The response must be made up of the lines in the entries below that contain "text".

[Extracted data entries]
──────────

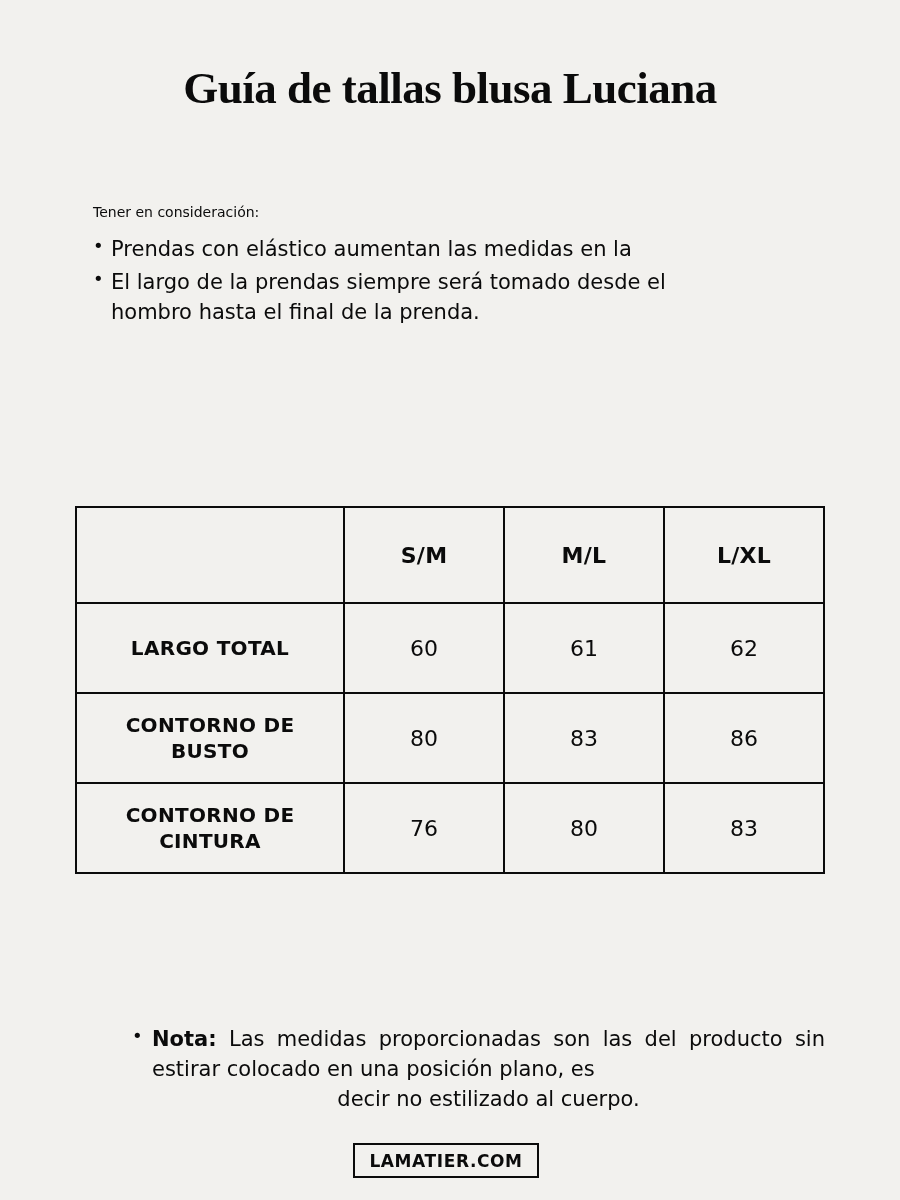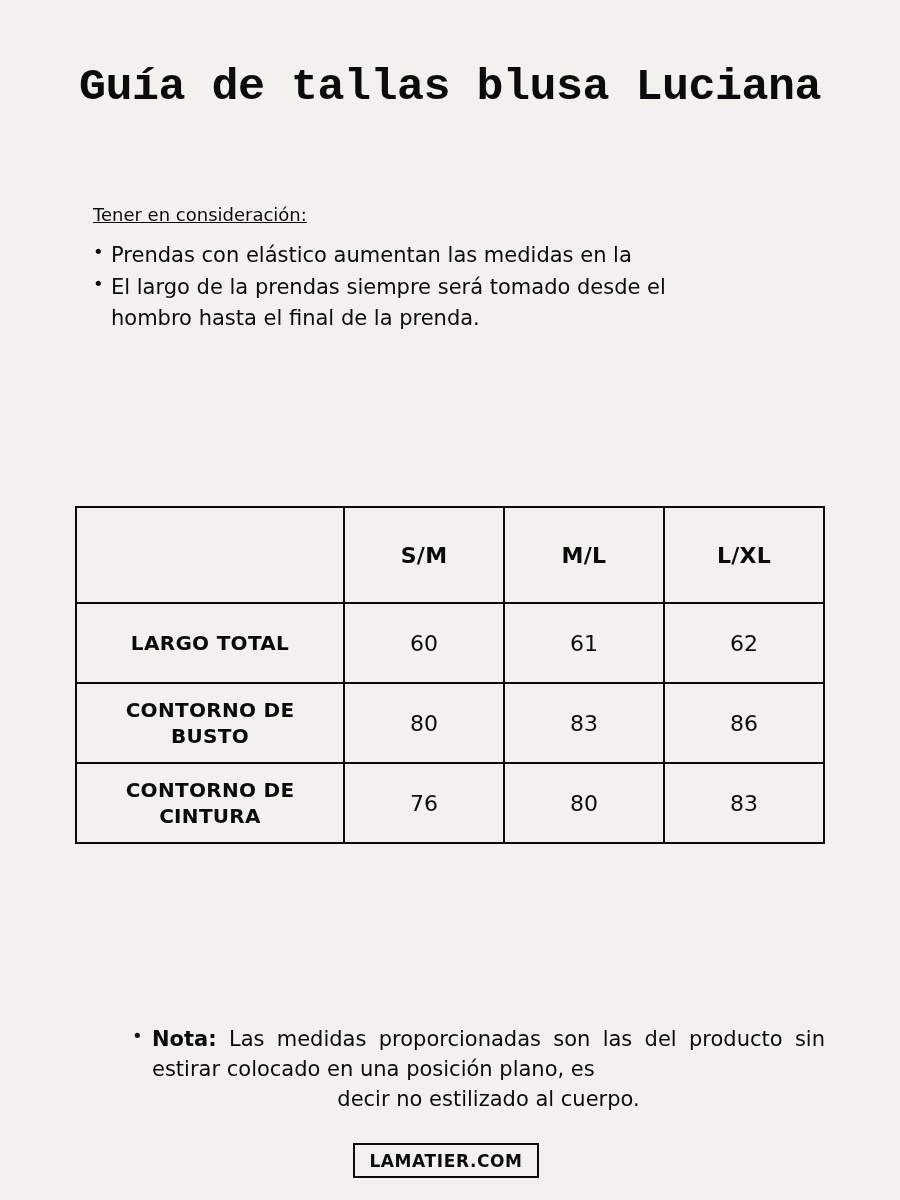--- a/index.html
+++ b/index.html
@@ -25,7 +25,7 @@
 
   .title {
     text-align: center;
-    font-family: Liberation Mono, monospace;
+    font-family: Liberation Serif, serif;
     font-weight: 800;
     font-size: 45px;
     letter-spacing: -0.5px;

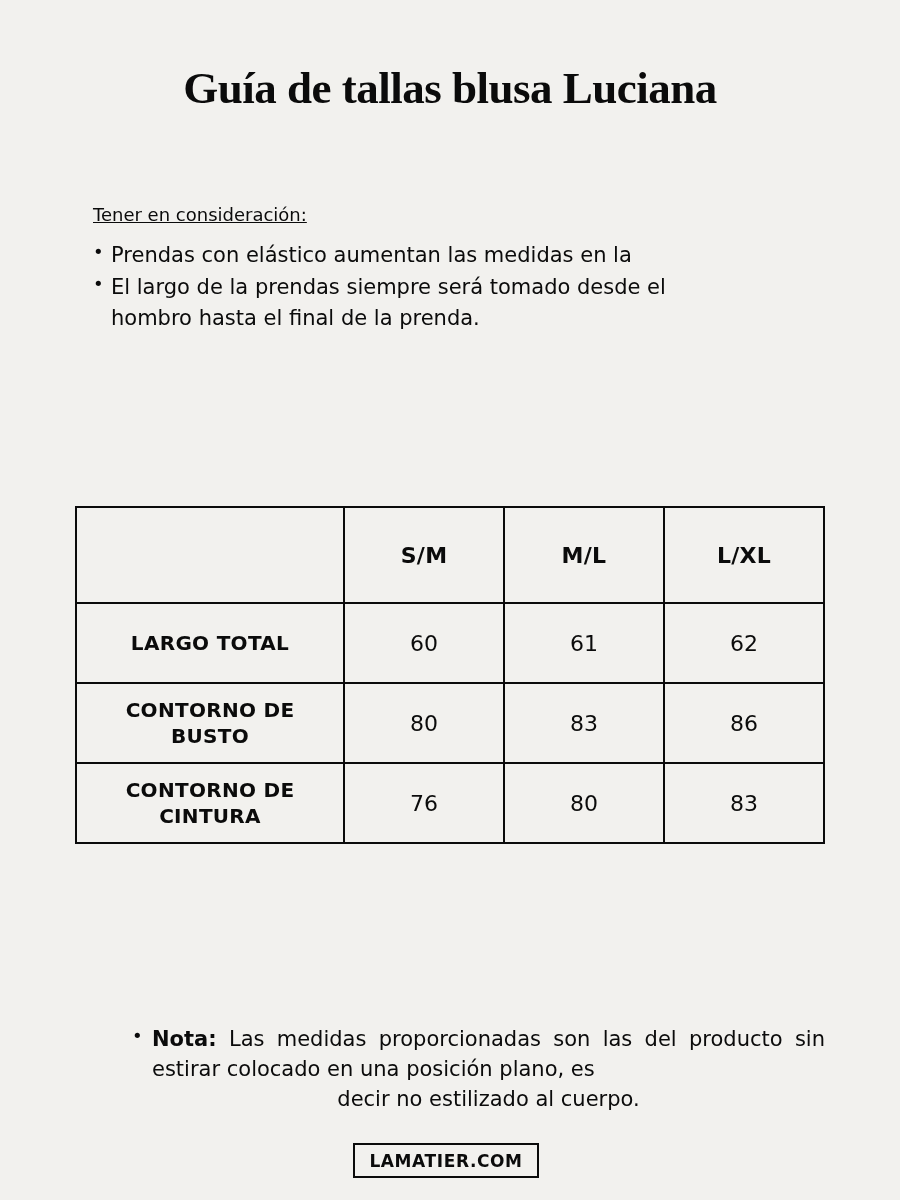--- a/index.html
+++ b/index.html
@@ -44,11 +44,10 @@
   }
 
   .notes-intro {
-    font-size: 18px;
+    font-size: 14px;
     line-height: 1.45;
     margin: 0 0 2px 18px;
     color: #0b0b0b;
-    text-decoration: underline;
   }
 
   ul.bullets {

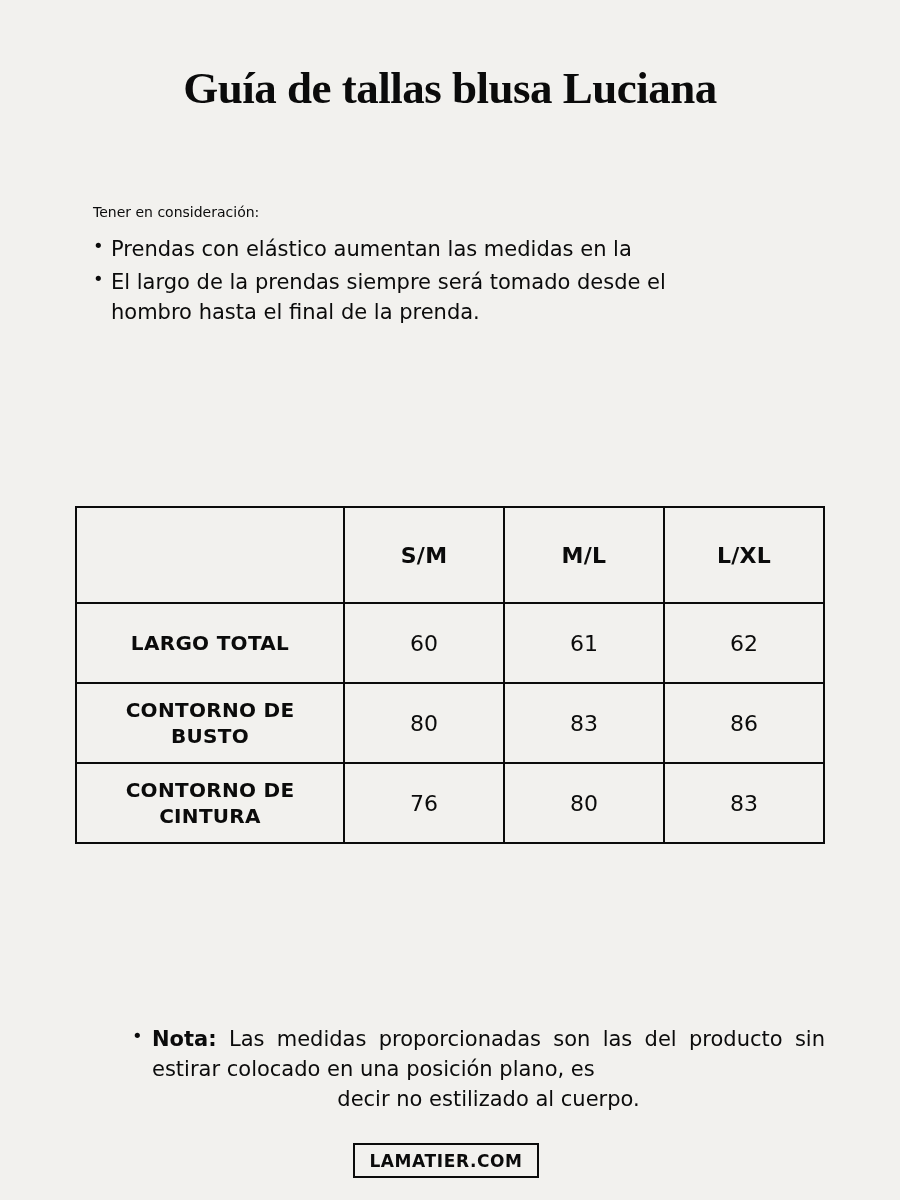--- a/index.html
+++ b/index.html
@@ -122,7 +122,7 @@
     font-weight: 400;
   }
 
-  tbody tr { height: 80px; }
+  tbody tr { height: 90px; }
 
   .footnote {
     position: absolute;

──────────

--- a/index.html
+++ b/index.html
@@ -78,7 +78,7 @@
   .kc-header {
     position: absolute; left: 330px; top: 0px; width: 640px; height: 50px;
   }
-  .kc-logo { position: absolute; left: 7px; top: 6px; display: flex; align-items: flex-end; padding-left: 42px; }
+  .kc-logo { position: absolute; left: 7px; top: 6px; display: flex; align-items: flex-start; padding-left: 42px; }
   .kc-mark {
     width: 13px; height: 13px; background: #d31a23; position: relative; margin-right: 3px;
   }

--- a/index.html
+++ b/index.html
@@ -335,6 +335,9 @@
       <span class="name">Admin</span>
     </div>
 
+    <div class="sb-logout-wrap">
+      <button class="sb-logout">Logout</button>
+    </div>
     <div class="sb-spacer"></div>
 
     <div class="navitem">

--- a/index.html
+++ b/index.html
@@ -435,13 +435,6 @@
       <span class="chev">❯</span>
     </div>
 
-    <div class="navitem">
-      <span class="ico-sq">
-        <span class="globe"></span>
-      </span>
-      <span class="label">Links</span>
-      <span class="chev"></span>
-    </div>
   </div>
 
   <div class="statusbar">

──────────

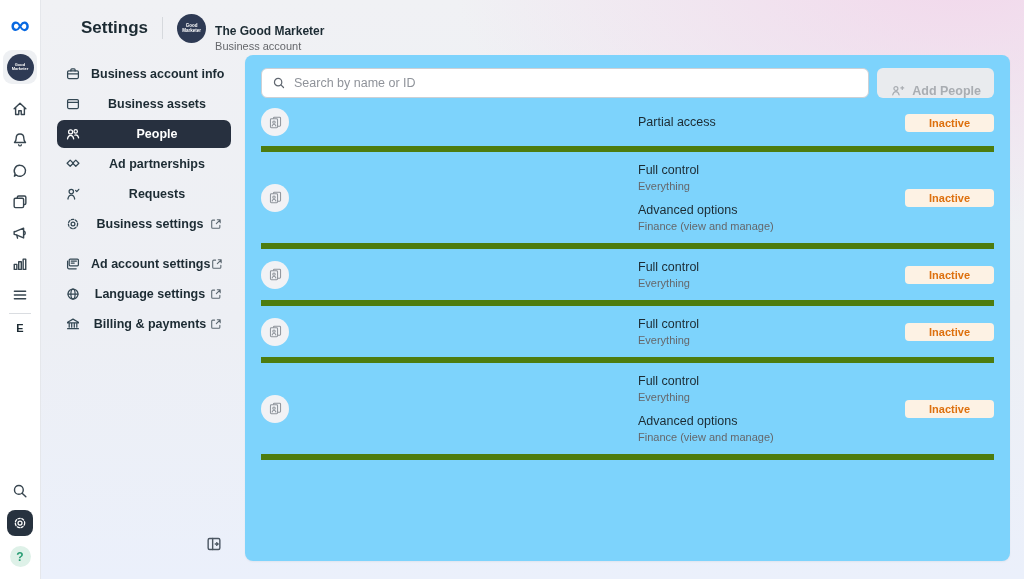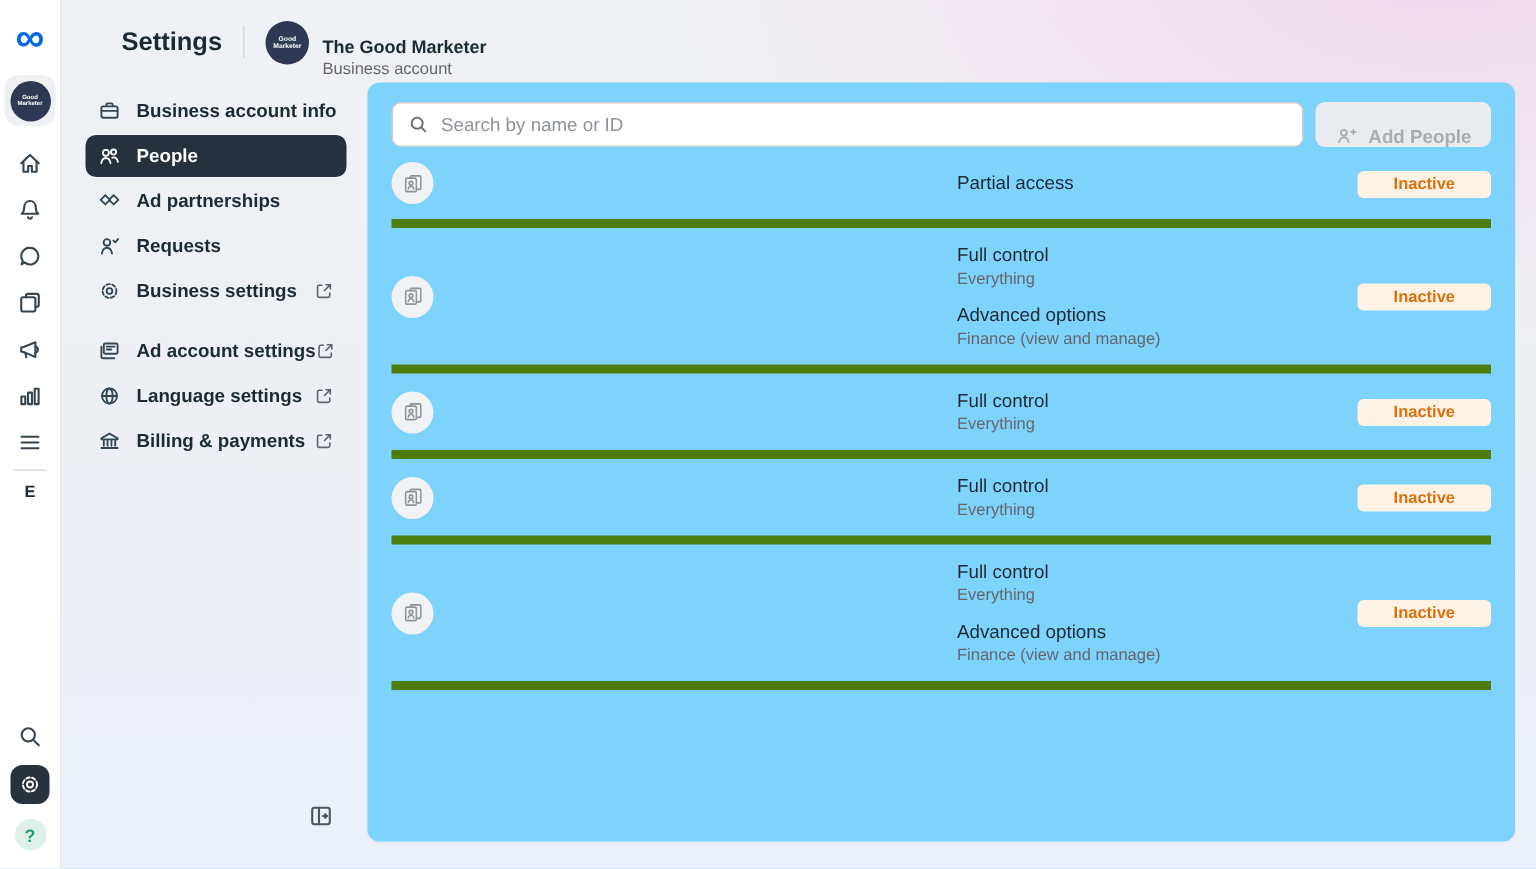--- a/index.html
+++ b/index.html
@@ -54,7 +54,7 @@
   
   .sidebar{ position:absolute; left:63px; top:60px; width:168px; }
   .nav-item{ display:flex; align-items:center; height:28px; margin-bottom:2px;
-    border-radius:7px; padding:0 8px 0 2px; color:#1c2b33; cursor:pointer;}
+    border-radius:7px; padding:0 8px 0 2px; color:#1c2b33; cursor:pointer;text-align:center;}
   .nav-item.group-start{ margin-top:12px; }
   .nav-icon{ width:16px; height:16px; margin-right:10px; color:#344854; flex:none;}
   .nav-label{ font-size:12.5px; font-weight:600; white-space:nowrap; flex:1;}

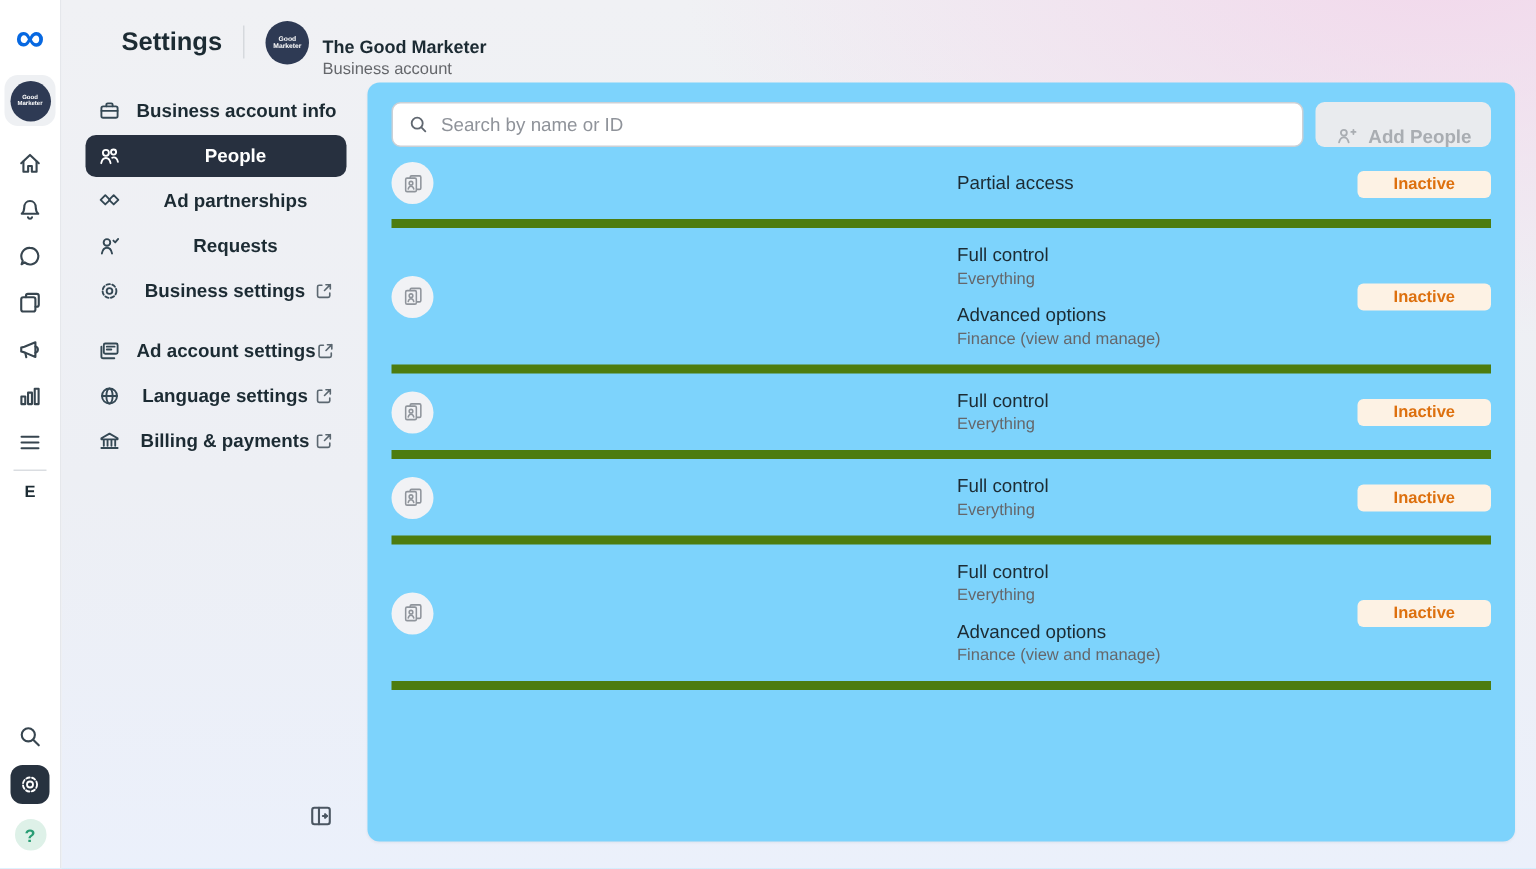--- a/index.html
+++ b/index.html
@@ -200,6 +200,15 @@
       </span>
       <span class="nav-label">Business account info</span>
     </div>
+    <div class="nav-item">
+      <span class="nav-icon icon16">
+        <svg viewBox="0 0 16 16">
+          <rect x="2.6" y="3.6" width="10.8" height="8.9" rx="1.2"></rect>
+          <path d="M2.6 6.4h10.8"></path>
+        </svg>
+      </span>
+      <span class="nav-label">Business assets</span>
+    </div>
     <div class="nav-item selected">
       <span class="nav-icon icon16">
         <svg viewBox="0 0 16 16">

──────────

**Task output:**
     text-align: center;
-    text-decoration: underline;
+    border-radius:7px; padding:0 8px 0 2px; color:#1c2b33; cursor:pointer;text-align:center;}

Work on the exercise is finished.